▶ _WHAT THIS TASK INVOLVES_: Below are lines of data; restate word for word those running from the line containing "Total | FDR q-value: 1.835 -> 1.838" to the line containing "Total | Volume: 1173.269 -> 890.381", inclusive, and no others.

▶ _TASK MATERIAL_:
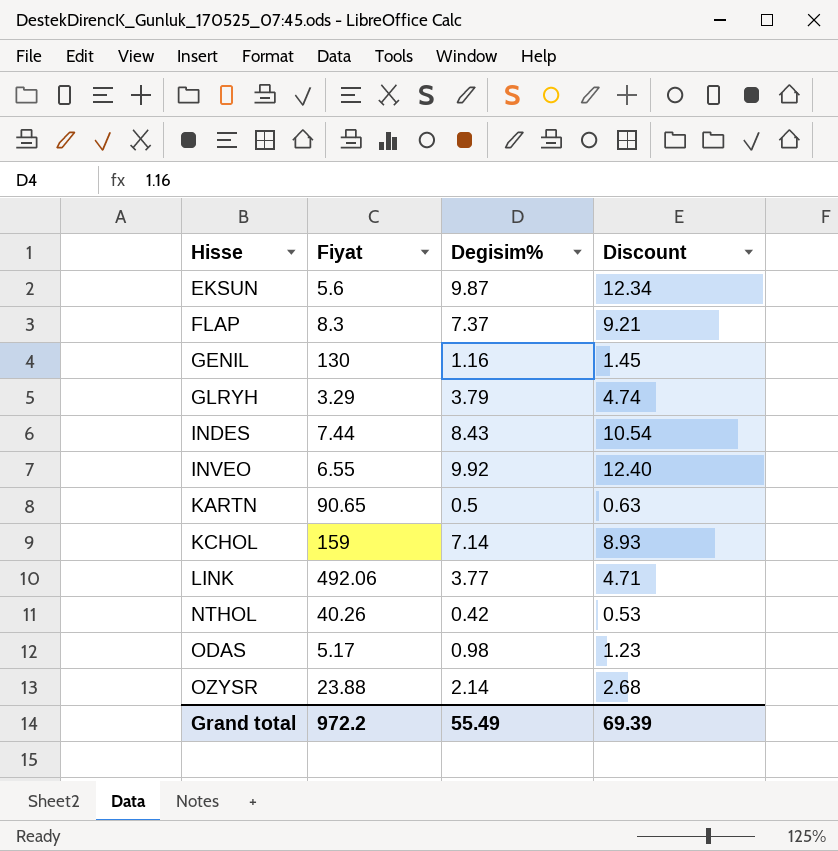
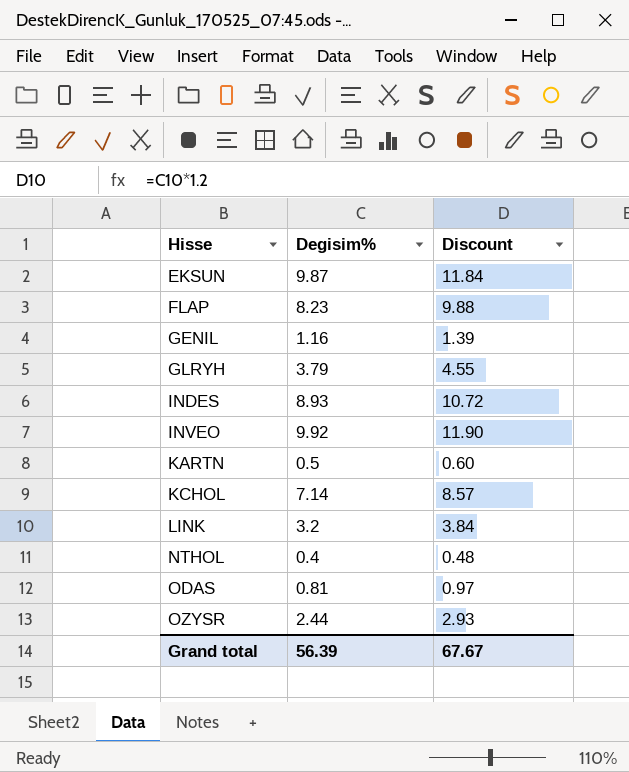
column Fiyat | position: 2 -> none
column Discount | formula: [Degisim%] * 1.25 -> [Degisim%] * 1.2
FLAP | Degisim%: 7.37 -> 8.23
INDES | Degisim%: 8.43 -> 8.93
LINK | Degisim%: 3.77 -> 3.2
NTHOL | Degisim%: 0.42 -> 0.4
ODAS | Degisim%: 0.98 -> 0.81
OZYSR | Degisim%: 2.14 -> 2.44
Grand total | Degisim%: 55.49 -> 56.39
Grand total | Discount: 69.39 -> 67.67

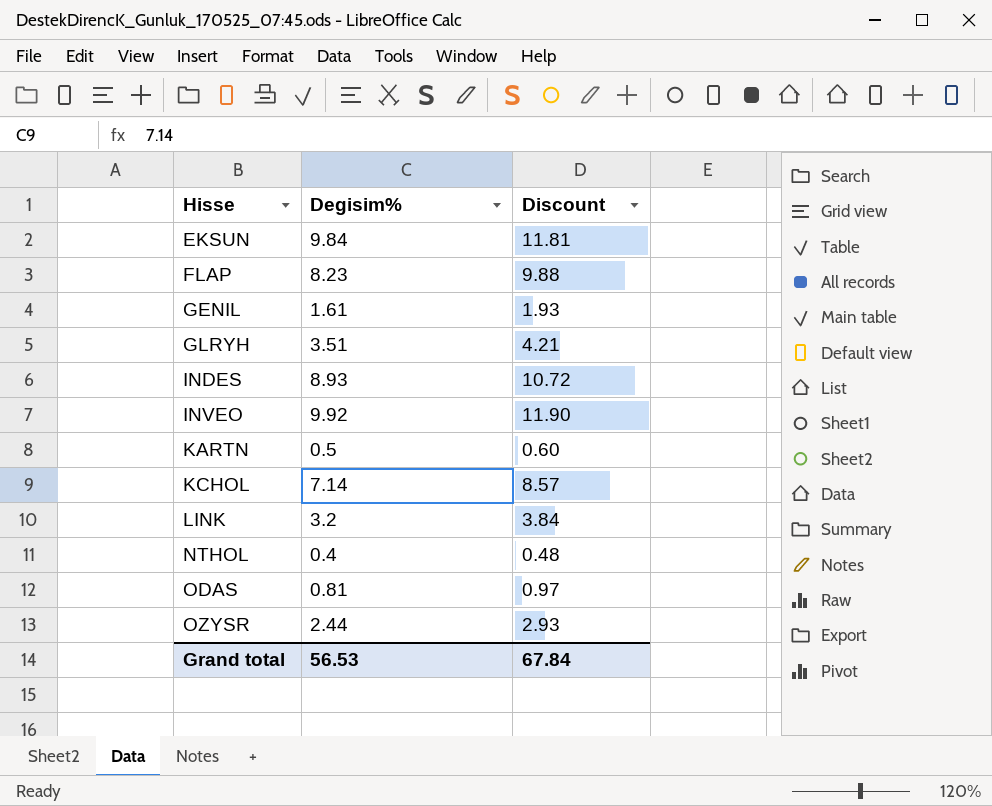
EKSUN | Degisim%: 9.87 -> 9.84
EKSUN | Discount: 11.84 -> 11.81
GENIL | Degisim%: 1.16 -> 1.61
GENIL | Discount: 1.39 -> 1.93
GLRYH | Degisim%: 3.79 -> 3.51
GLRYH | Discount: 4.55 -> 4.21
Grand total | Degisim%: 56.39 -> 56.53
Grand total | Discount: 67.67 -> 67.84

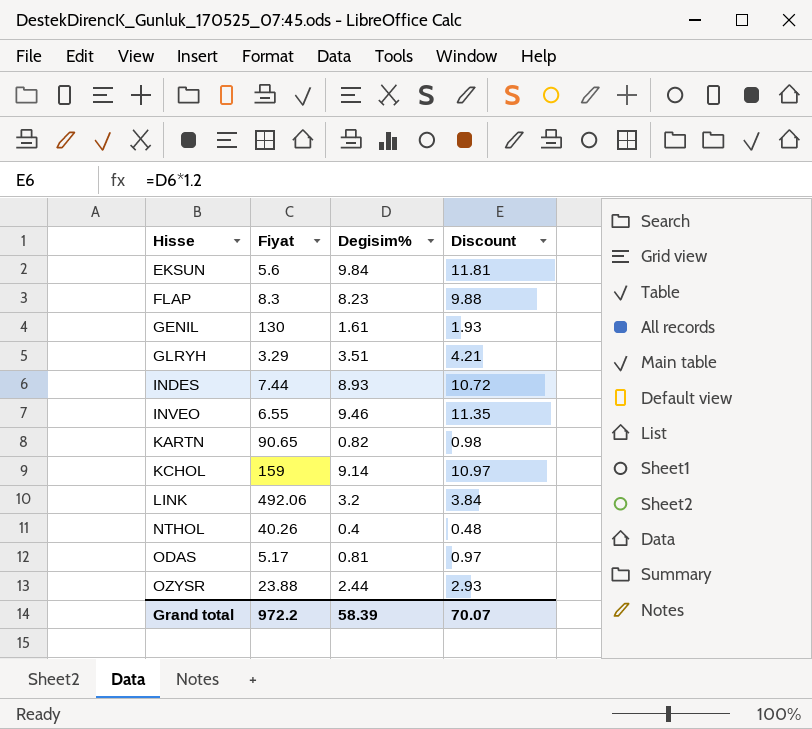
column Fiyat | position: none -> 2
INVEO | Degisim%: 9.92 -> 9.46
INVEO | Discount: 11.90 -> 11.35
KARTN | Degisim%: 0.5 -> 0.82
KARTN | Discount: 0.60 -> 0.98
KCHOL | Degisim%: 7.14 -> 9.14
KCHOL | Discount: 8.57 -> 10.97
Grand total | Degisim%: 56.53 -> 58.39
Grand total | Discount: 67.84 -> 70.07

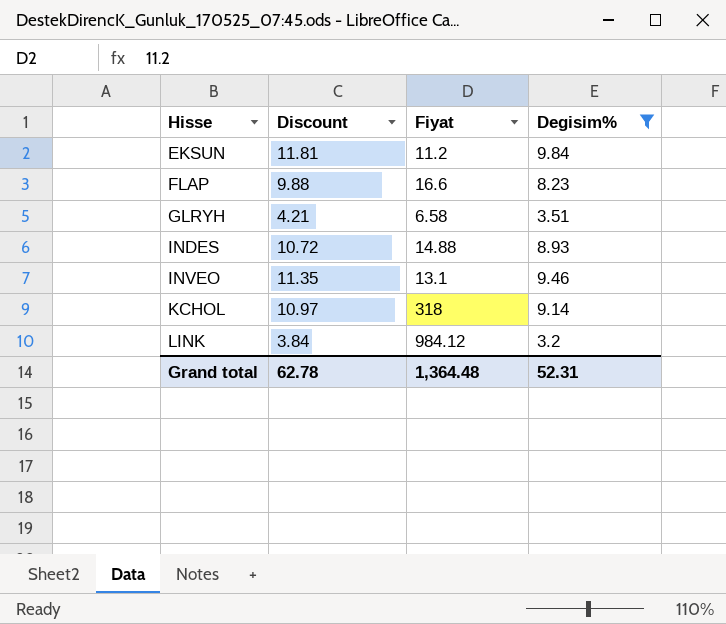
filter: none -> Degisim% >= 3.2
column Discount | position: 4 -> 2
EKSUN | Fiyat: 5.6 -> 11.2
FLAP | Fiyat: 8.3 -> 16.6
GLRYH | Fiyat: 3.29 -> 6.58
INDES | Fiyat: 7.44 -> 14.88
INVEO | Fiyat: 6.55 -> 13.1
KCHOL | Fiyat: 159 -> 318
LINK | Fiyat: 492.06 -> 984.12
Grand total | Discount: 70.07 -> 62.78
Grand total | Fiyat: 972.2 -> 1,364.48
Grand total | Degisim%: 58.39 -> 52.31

--

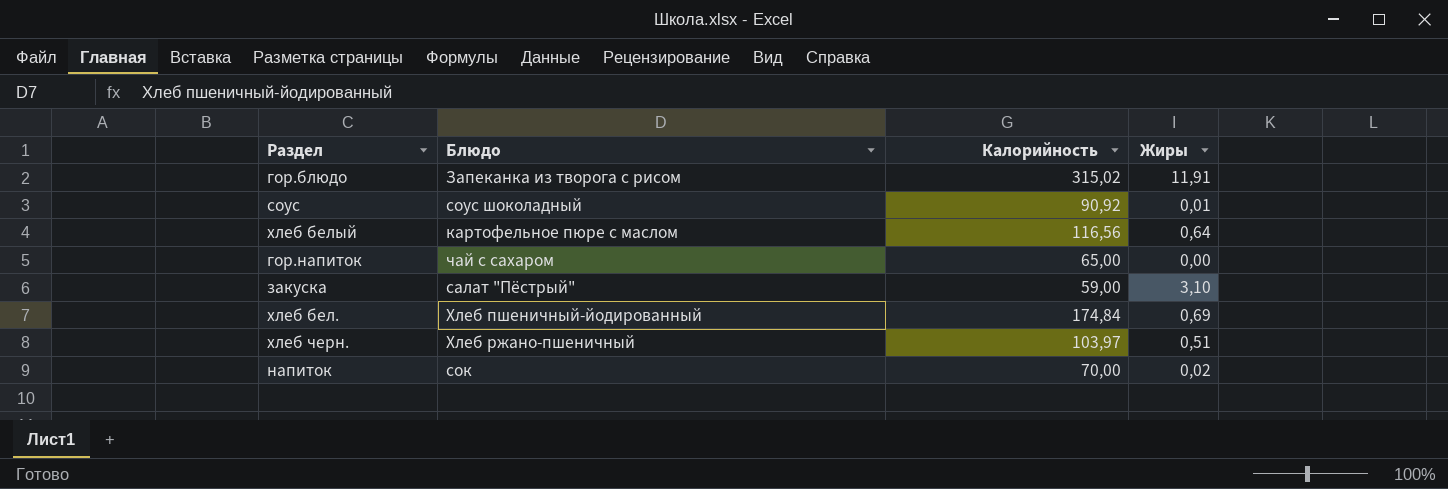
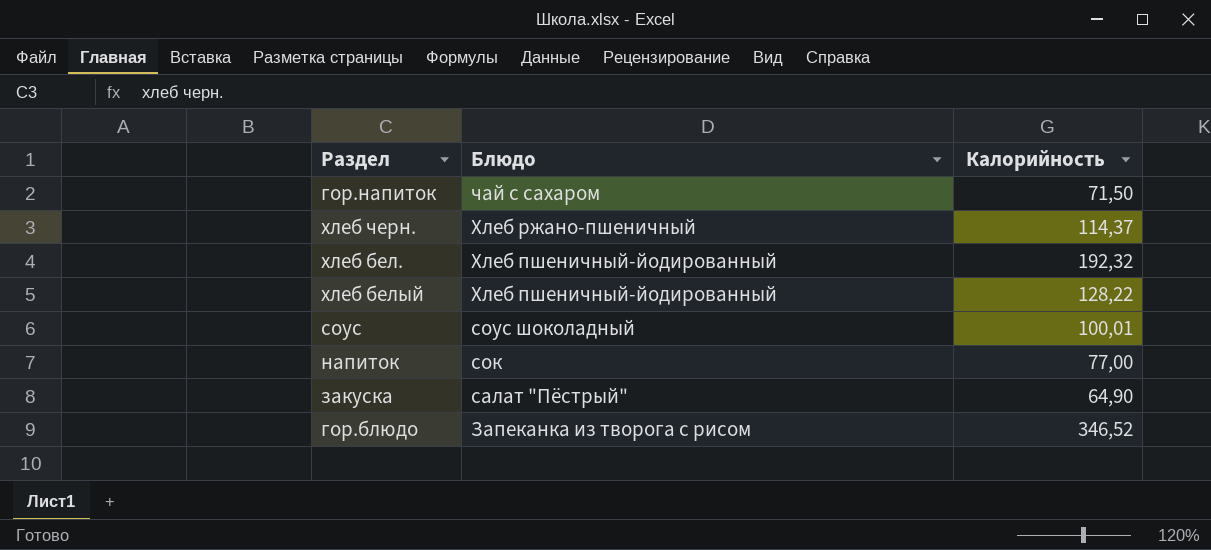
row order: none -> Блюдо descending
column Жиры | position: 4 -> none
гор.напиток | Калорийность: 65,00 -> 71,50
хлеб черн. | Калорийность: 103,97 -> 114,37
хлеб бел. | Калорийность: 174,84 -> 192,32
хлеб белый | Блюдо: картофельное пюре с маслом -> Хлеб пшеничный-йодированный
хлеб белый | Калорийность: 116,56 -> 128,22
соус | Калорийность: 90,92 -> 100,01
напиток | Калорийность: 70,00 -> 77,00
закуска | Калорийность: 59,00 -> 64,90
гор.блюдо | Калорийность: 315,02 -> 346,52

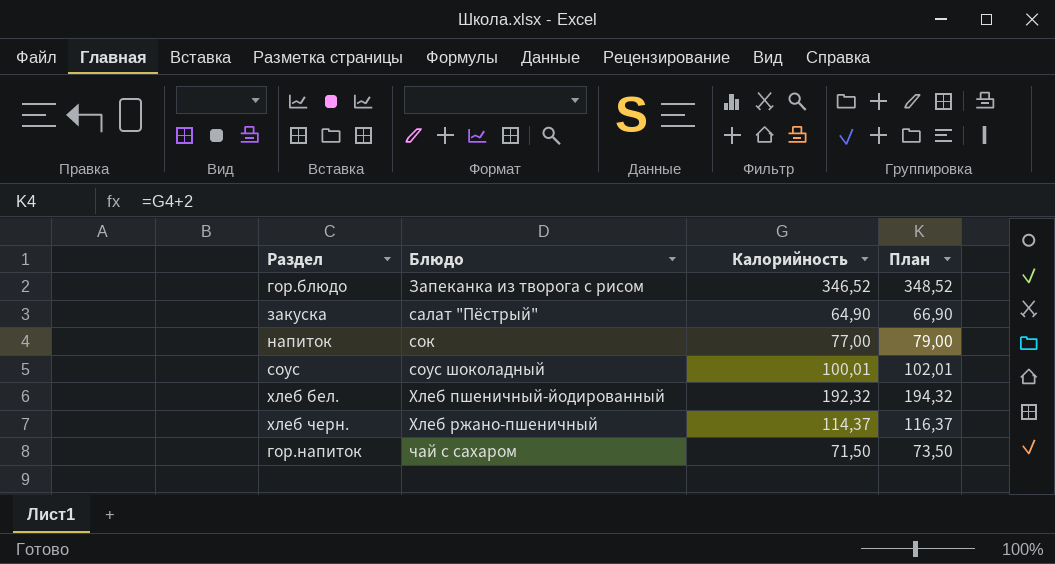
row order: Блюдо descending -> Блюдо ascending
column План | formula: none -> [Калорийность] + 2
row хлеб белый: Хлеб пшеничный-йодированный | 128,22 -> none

...

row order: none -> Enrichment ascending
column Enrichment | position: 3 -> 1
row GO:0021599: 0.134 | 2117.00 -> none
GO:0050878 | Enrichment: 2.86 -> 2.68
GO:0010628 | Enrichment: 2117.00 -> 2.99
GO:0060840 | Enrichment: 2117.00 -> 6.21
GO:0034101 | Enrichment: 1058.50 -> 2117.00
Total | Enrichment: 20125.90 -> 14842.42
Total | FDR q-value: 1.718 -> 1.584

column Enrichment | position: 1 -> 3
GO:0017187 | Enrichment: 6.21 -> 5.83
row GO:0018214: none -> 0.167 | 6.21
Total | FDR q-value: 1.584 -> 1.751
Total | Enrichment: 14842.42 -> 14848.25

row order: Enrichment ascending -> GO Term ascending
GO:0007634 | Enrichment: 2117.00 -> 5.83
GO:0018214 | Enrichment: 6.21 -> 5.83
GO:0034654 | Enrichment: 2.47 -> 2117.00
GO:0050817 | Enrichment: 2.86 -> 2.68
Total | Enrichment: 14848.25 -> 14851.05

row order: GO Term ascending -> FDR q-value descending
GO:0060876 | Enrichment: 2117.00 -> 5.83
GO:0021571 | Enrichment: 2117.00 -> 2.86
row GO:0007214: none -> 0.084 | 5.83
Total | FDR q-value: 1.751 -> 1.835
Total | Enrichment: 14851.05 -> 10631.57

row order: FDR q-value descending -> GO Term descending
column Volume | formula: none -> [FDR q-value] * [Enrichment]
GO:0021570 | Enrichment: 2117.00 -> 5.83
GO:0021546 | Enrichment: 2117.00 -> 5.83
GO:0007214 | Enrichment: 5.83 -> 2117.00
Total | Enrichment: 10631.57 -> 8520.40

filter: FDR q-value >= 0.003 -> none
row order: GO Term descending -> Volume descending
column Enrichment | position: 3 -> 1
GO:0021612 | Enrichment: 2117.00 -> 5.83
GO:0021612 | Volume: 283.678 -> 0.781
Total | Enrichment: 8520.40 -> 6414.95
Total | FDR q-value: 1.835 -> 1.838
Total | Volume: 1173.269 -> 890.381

▶ _EXERCISE RESULT_:
Total | FDR q-value: 1.835 -> 1.838
Total | Volume: 1173.269 -> 890.381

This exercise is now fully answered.